Basketball Court Eval Design: Mapping LLM Application Test Coverage Visually to Find Failure Regions
Problem / Context
An LLM application's eval suite only covered happy-path queries from demos. After deployment, users submitted queries outside the tested distribution and the failure rate was unknown. Evals were either too narrow (only testing what already worked) or too broad (testing inputs users would never send), wasting engineering effort on the wrong failure regions.
Solution
Model your eval dataset as a basketball court where each data point is plotted by difficulty (distance from basket) and domain relevance (in/out of bounds). Easy common queries go near the basket; rare hard queries go far from the basket; out-of-domain queries are out of bounds and should not be in the dataset. Build the dataset incrementally: collect thumbs-up/thumbs-down signals from users, sample 100 random traces from observability logs weekly and read them manually, monitor community forums and X for reported failures. When you have the court mapped, structure evals with constants in data and variables in tasks: keep the test inputs fixed in the dataset, vary the system prompt, RAG strategy, or model in the task definition so you can A/B test prompt changes without rebuilding the dataset. For scoring: prefer deterministic pass/fail over 0-1 floats. Ask 'what am I looking for to know this failed?' and write code that checks exactly that.

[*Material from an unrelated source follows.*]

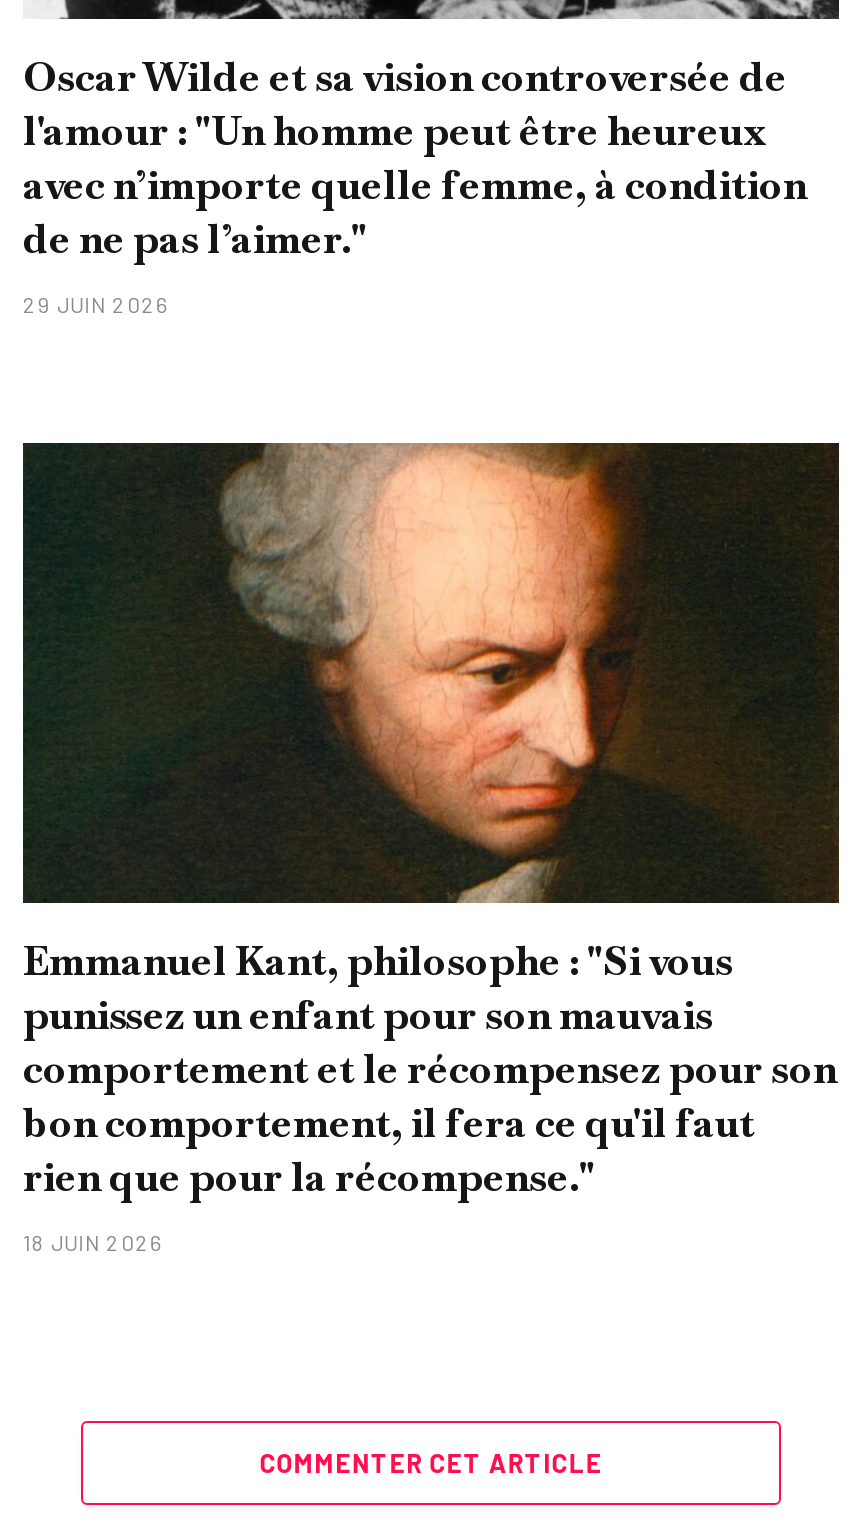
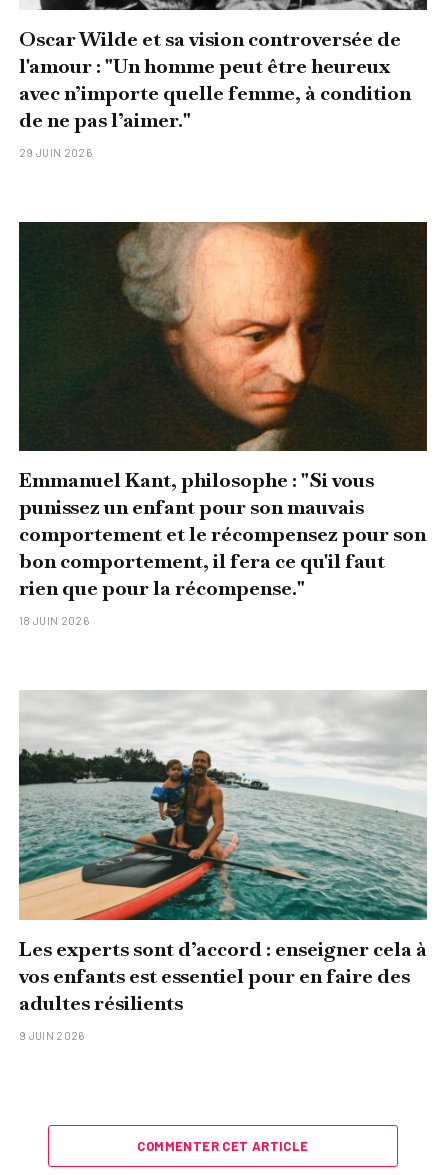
none -> [18,690,428,1042] [image] | Les experts sont d’accord : enseigner cela à | vos enfants est essentiel pour en faire des | adultes résilients | 9 JUIN 2026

Use output-shaping tricks in test prompts (e.g., 'output your final answer in tags') to make string matching trivial even if you would not include that in prod prompts. Add evals to CI via Braintrust so every PR gets a report showing tiles flipped from red to blue and any regressions. Share the AISDK middleware abstraction between the production API route and the eval task so the same pre-processing code runs in both, making practice identical to the game.
Result
Coverage grid revealed a failure quadrant (high-difficulty, in-domain) concentrating 40% of user issues. CI eval via Braintrust caught 2 prompt regressions pre-deploy. Team prioritized that quadrant next sprint, cutting time-to-fix for top user complaints by half.